OPEGA also identified eleven potential areas for concern or improvement in Maine’s child protection system. The top concerns related to the cases of Kendall Chick and Marissa Kennedy include:
- guidance and training for mandated reporters, including expectations for what constitutes “reason for suspicion” for those in various roles;
- timeliness and comprehensiveness of OCFS and ARP assessments of risk for a child or family and junctures at which a comprehensive re-assessment of risk could be or should be conducted;
- compliance with policies and procedures, and consistency and appropriateness of decisions made, by caseworkers and supervisors in OCFS Central Intake and District Offices;
- the extent to which OCFS and ARP monitor whether families are participating in voluntary services intended to reduce the risk of child abuse and neglect and take action when they are not;
- the extent to which mandated reporters, OCFS and ARP seek to verify, and can verify, information reported by a child’s parents;
- the effectiveness of the child protection system in identifying and responding to child abuse/neglect risks that are not considered to be an imminent physical safety risk, i.e. emotional maltreatment, neglect, truancy;
- and extent and manner of communication and information exchange among the various key entities that are part of the child protection system including schools, law enforcement, health care providers, counselors and therapists, community service providers; OCFS Intake, OCFS Field Offices and ARP providers.
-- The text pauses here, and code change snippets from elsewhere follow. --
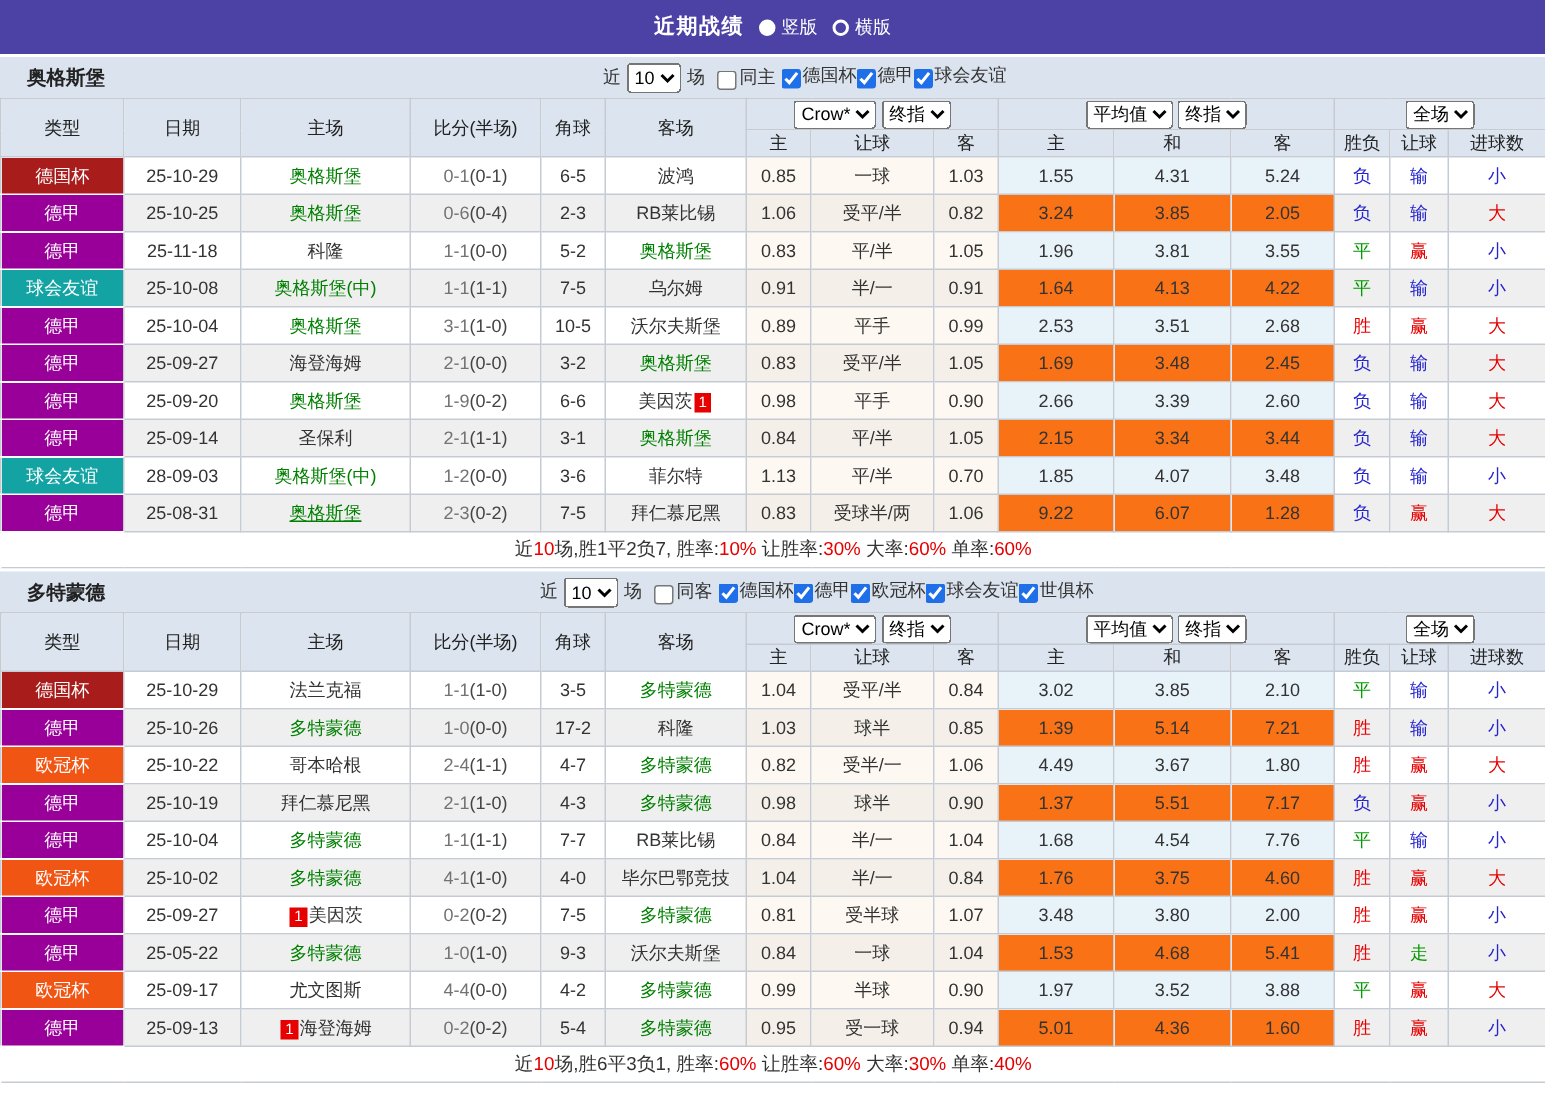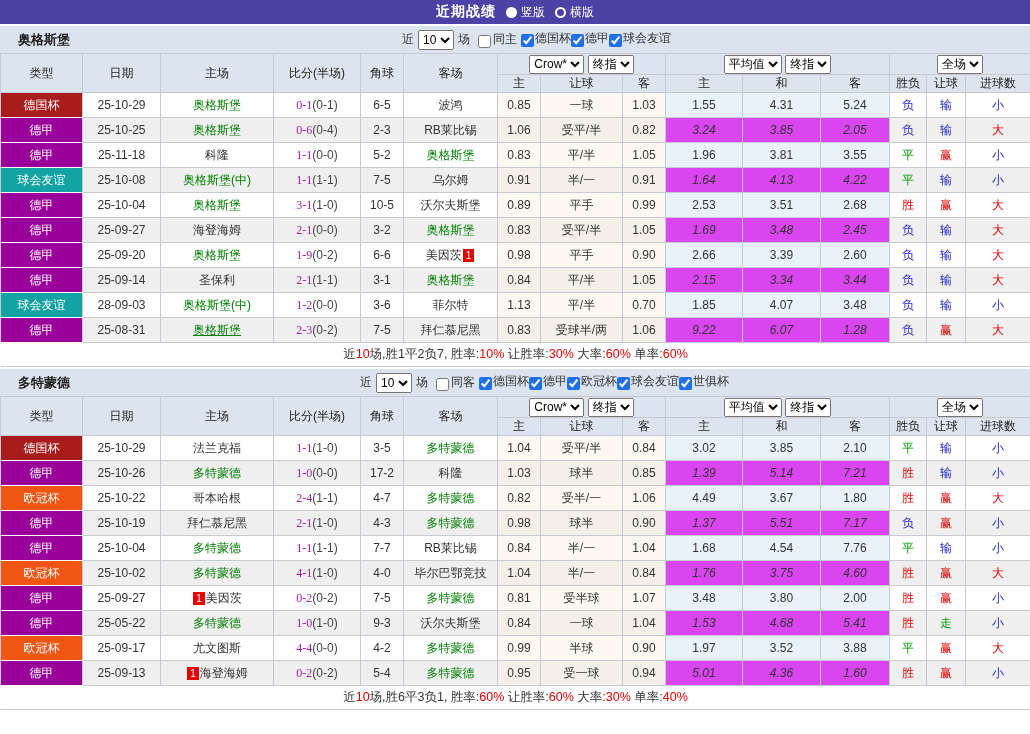"近期战绩" .titlebar { height: 24px -> 36px }
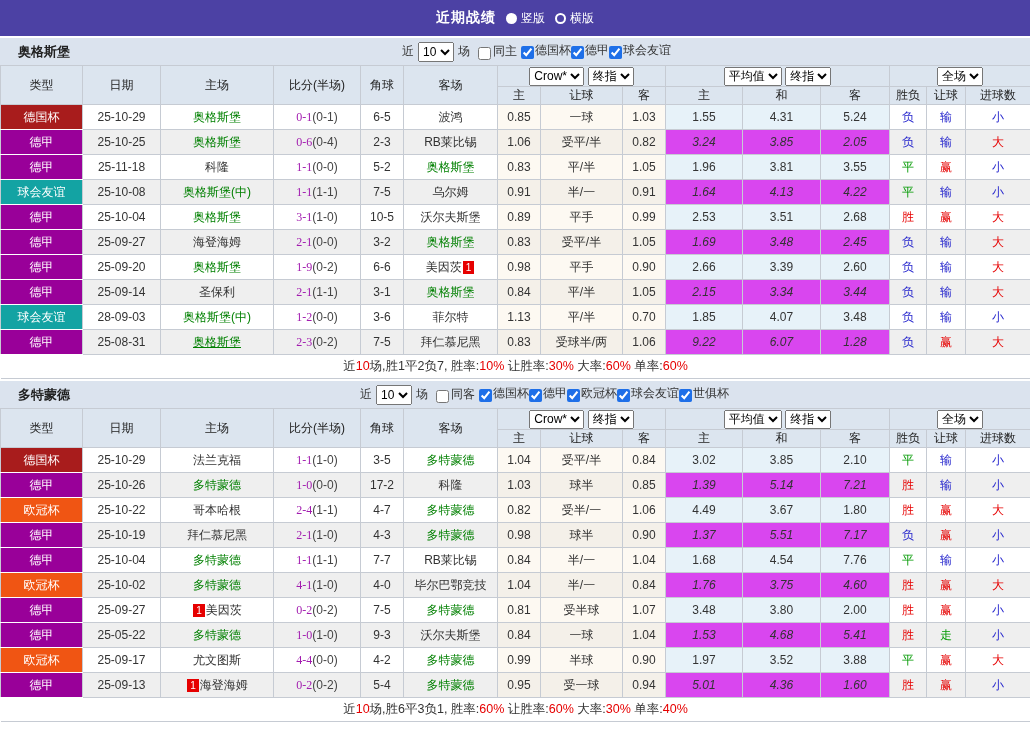"0-1" .score { color: #a21caf -> #737373; font-family: Liberation Serif, serif -> none }
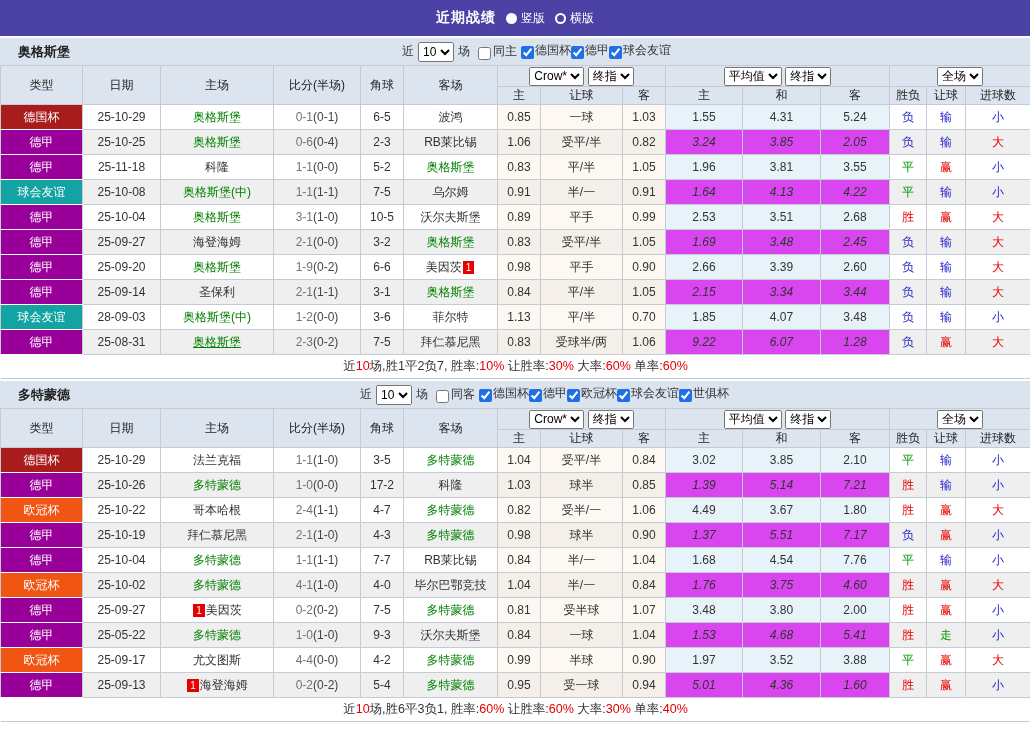"3.24" tbody tr.even td.col-avg { background: #d946ef -> #f97316; font-style: italic -> none }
“All Maine children deserve to grow up in a safe and nurturing environment, free of violence. And what happened here is both heartbreaking and completely unacceptable,” said Sen. Geoff Gratwick, D-Bangor. “I want to make sure we examine the entire picture, including the responsibility of both the Executive and Legislative Branch. It is imperative that OCFS has adequate funding, staffing and resources to keep Maine children safe.”
The Government Oversight Committee will hold a public hearing on Thursday, May 31 at 9:00 a.m. in room 220 of the Cross Office Building in Augusta. Members of the public are invited to attend and share information regarding Maine’s child protection system that is pertinent to this investigation.